From the records that follow, copy every line that contains the word "phoenix".
----- Data -----
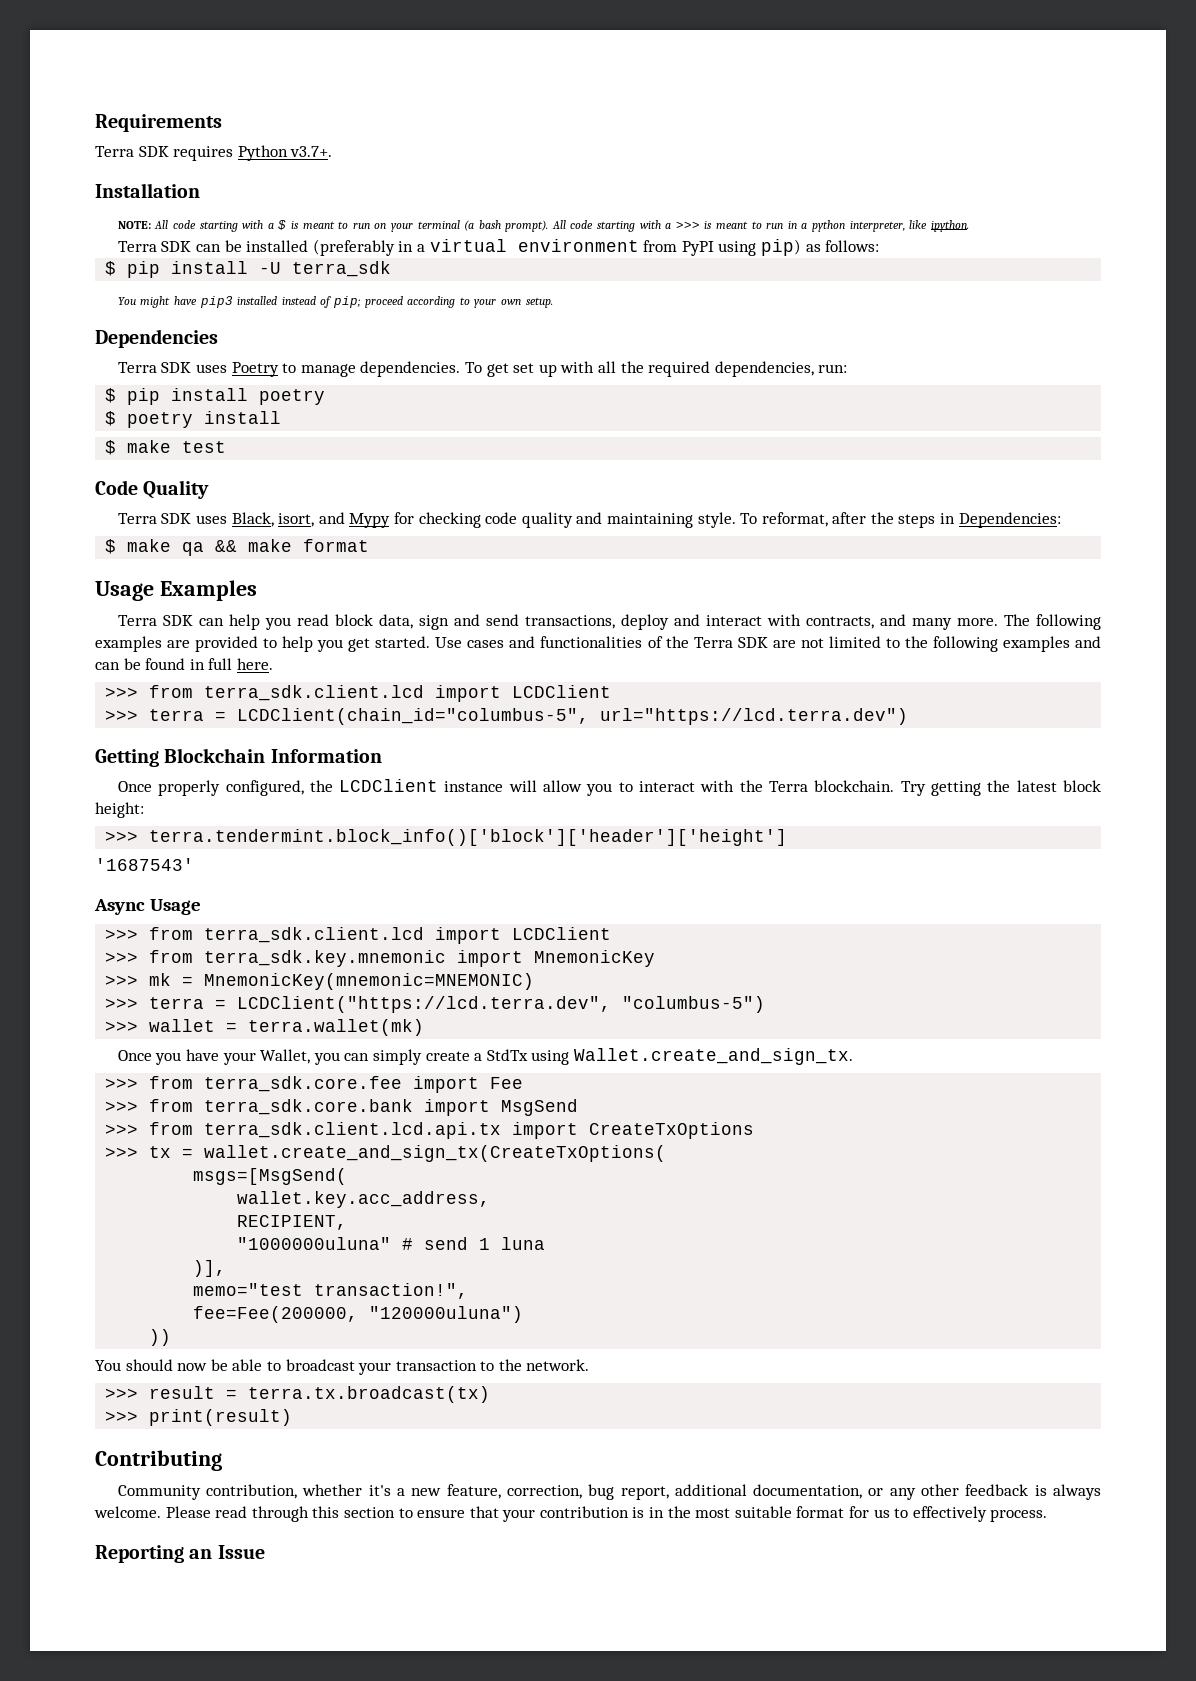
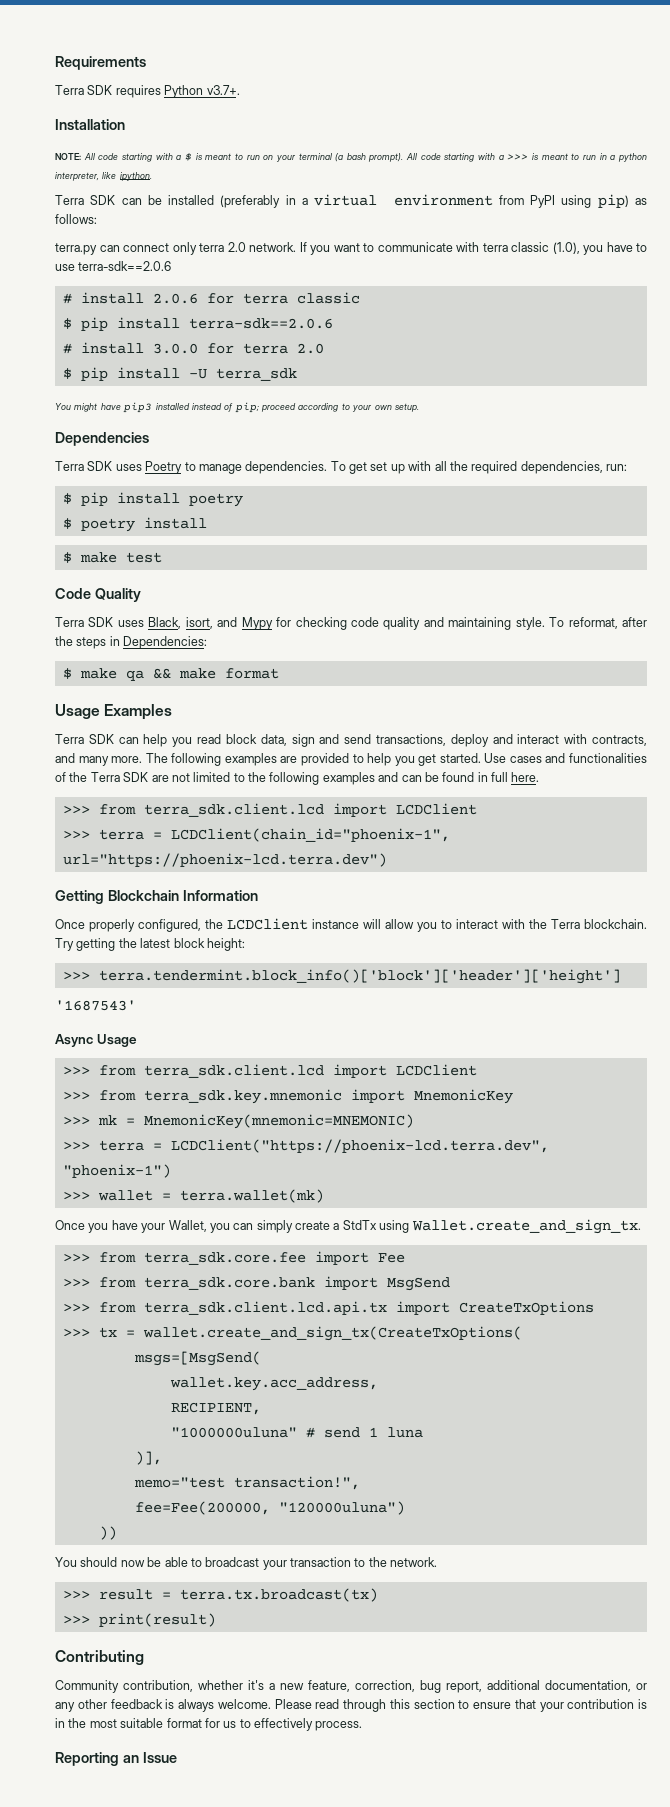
(880, 246) none -> [55,242,647,255] [55,261,172,271] [62,292,360,304] [62,317,333,331] [62,342,324,354] // terra.py can connect only terra 2.0 network. If you want to communicate with terra classic (1.0), you have to use terra-sdk==2.0.6 // # install 2.0.6 for terra classic // $ pip install terra-sdk==2.0.6 // # install 3.0.0 for terra 2.0
[237,708,909,725] LCDClient(chain_id="columbus-5", url="https://lcd.terra.dev") -> [170,828,450,842] [62,853,387,867] LCDClient(chain_id="phoenix-1", url="https://phoenix-lcd.terra.dev")
[237,996,766,1013] LCDClient("https://lcd.terra.dev", "columbus-5") -> [170,1139,549,1153] [62,1164,171,1178] LCDClient("https://phoenix-lcd.terra.dev", "phoenix-1")

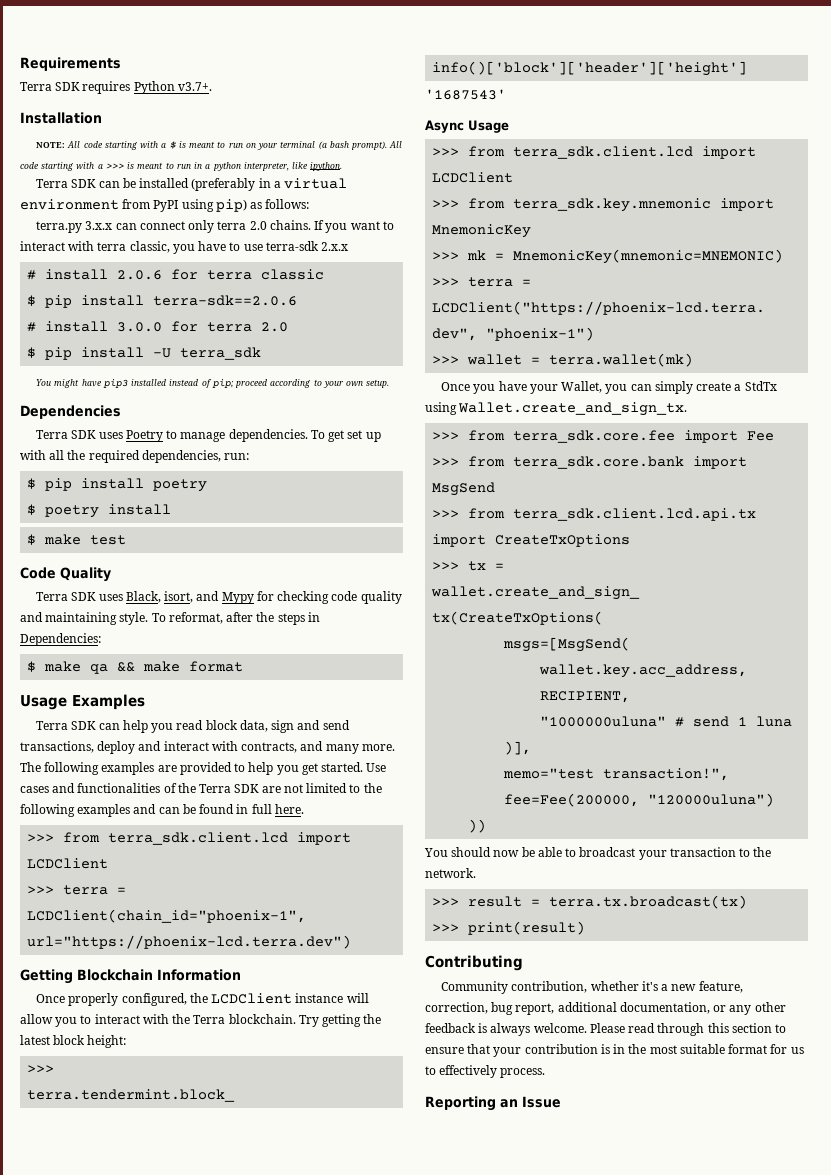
(97, 249) none -> [85,221,113,230] 3.x.x
[249,242,296,252] network. -> [269,220,311,230] chains.
[377,242,453,252] communicate -> [20,241,65,251] interact
[511,242,580,254] classic (1.0), -> [129,241,170,253] classic,
[78,261,172,271] terra-sdk==2.0.6 -> [265,241,349,251] terra-sdk 2.x.x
-----
▸ **Answer area**:
[237,708,909,725] LCDClient(chain_id="columbus-5", url="https://lcd.terra.dev") -> [170,828,450,842] [62,853,387,867] LCDClient(chain_id="phoenix-1", url="https://phoenix-lcd.terra.dev")
[237,996,766,1013] LCDClient("https://lcd.terra.dev", "columbus-5") -> [170,1139,549,1153] [62,1164,171,1178] LCDClient("https://phoenix-lcd.terra.dev", "phoenix-1")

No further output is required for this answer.